(Before-and-after change records)
☆ ☆ ☆
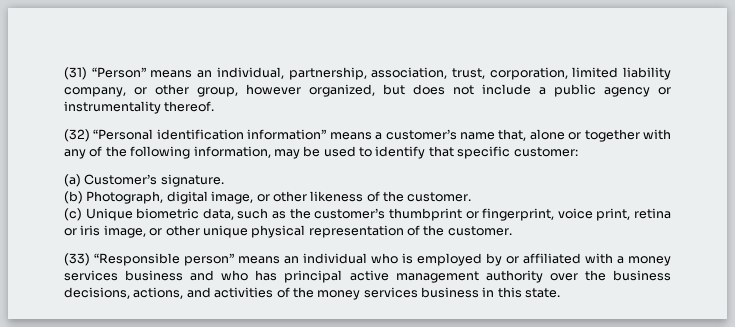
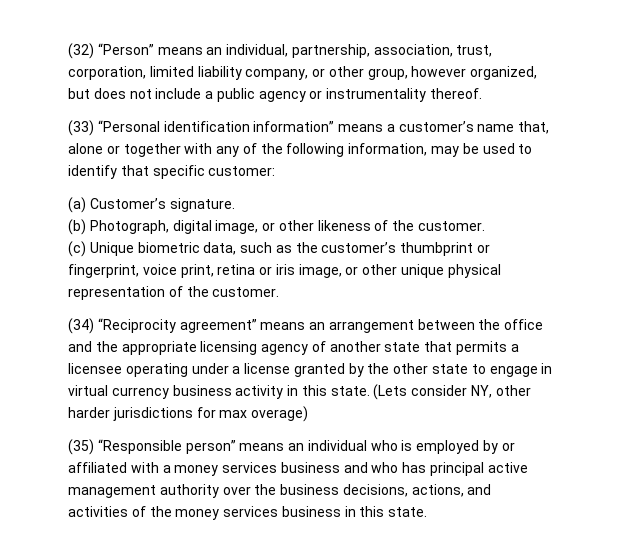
- (31) “Person” means an individual, partnership, association, trust, corporation, limited liability company, or other group, however organized, but does not include a public agency or instrumentality thereof.
+ (32) “Person” means an individual, partnership, association, trust, corporation, limited liability company, or other group, however organized, but does not include a public agency or instrumentality thereof.
- (32) “Personal identification information” means a customer’s name that, alone or together with any of the following information, may be used to identify that specific customer:
+ (33) “Personal identification information” means a customer’s name that, alone or together with any of the following information, may be used to identify that specific customer:
- (33) “Responsible person” means an individual who is employed by or affiliated with a money services business and who has principal active management authority over the business decisions, actions, and activities of the money services business in this state.
+ (34) “Reciprocity agreement” means an arrangement between the office and the appropriate licensing agency of another state that permits a licensee operating under a license granted by the other state to engage in virtual currency business activity in this state. (Lets consider NY, other harder jurisdictions for max overage)
+ (35) “Responsible person” means an individual who is employed by or affiliated with a money services business and who has principal active management authority over the business decisions, actions, and activities of the money services business in this state.

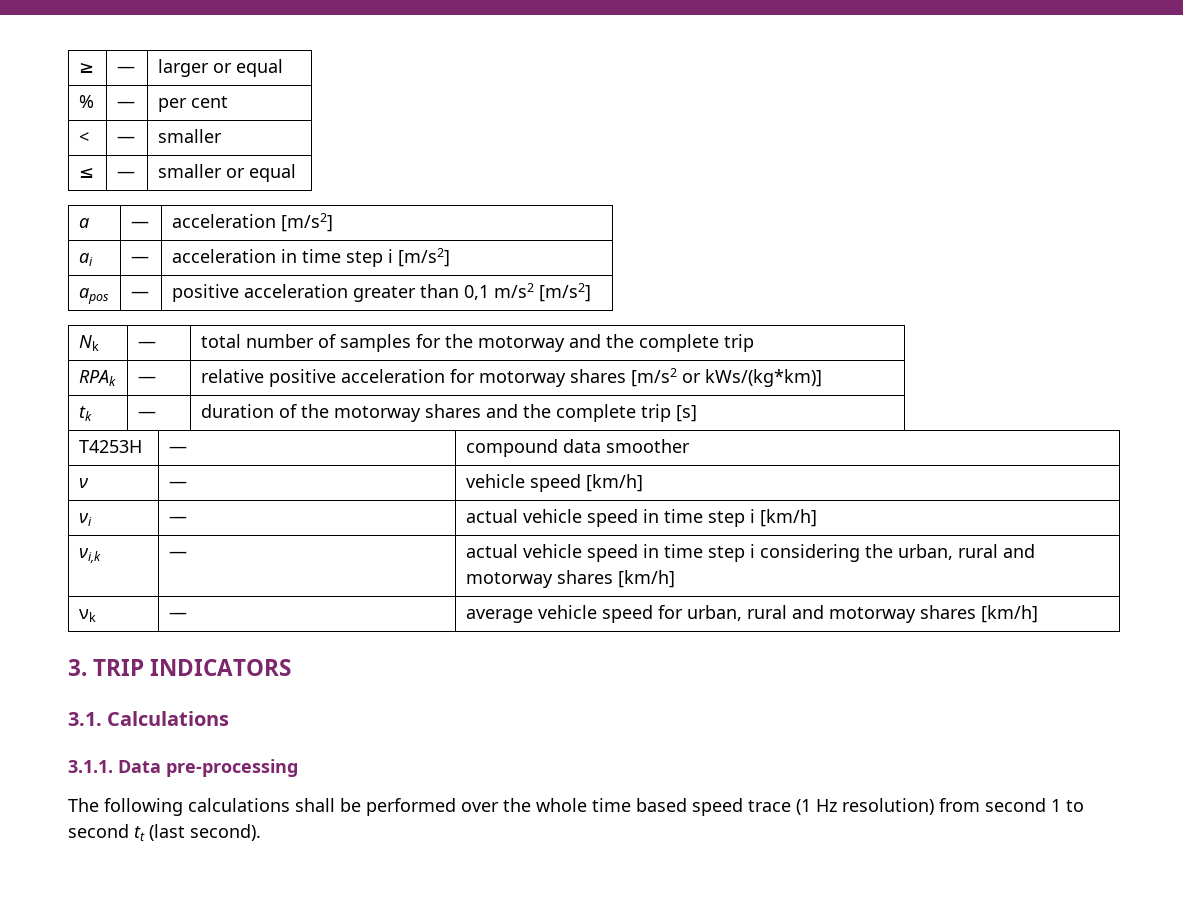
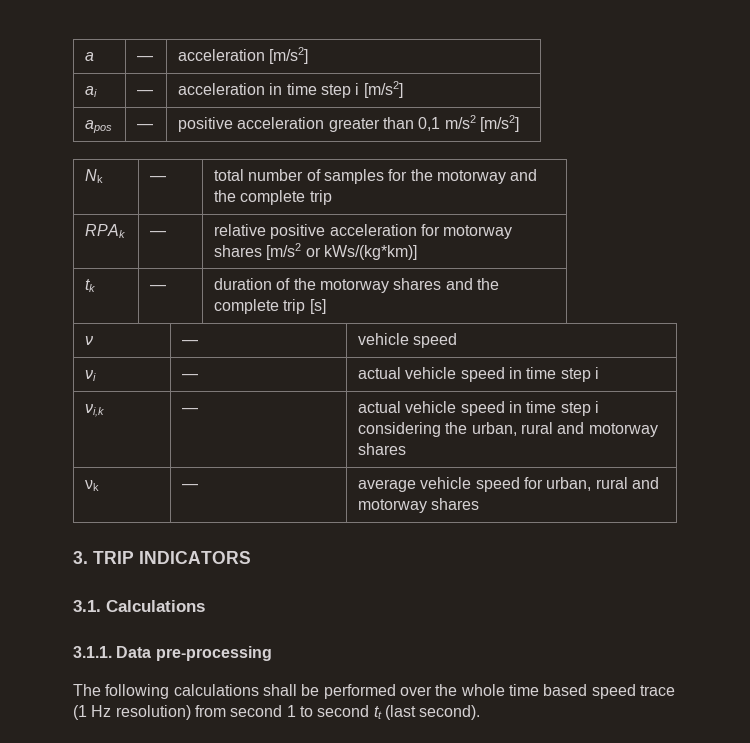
- ≥ | — | larger or equal
- % | — | per cent
- < | — | smaller
- ≤ | — | smaller or equal
- T4253H | — | compound data smoother
- ν | — | vehicle speed [km/h]
+ ν | — | vehicle speed
- νi | — | actual vehicle speed in time step i [km/h]
+ νi | — | actual vehicle speed in time step i
- νi,k | — | actual vehicle speed in time step i considering the urban, rural and motorway shares [km/h]
+ νi,k | — | actual vehicle speed in time step i considering the urban, rural and motorway shares
- νk | — | average vehicle speed for urban, rural and motorway shares [km/h]
+ νk | — | average vehicle speed for urban, rural and motorway shares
☆ ☆ ☆
Task statement: Find every line in the records that contains the word "step"; copy those lines.

Exercise solution:
- νi | — | actual vehicle speed in time step i [km/h]
+ νi | — | actual vehicle speed in time step i
- νi,k | — | actual vehicle speed in time step i considering the urban, rural and motorway shares [km/h]
+ νi,k | — | actual vehicle speed in time step i considering the urban, rural and motorway shares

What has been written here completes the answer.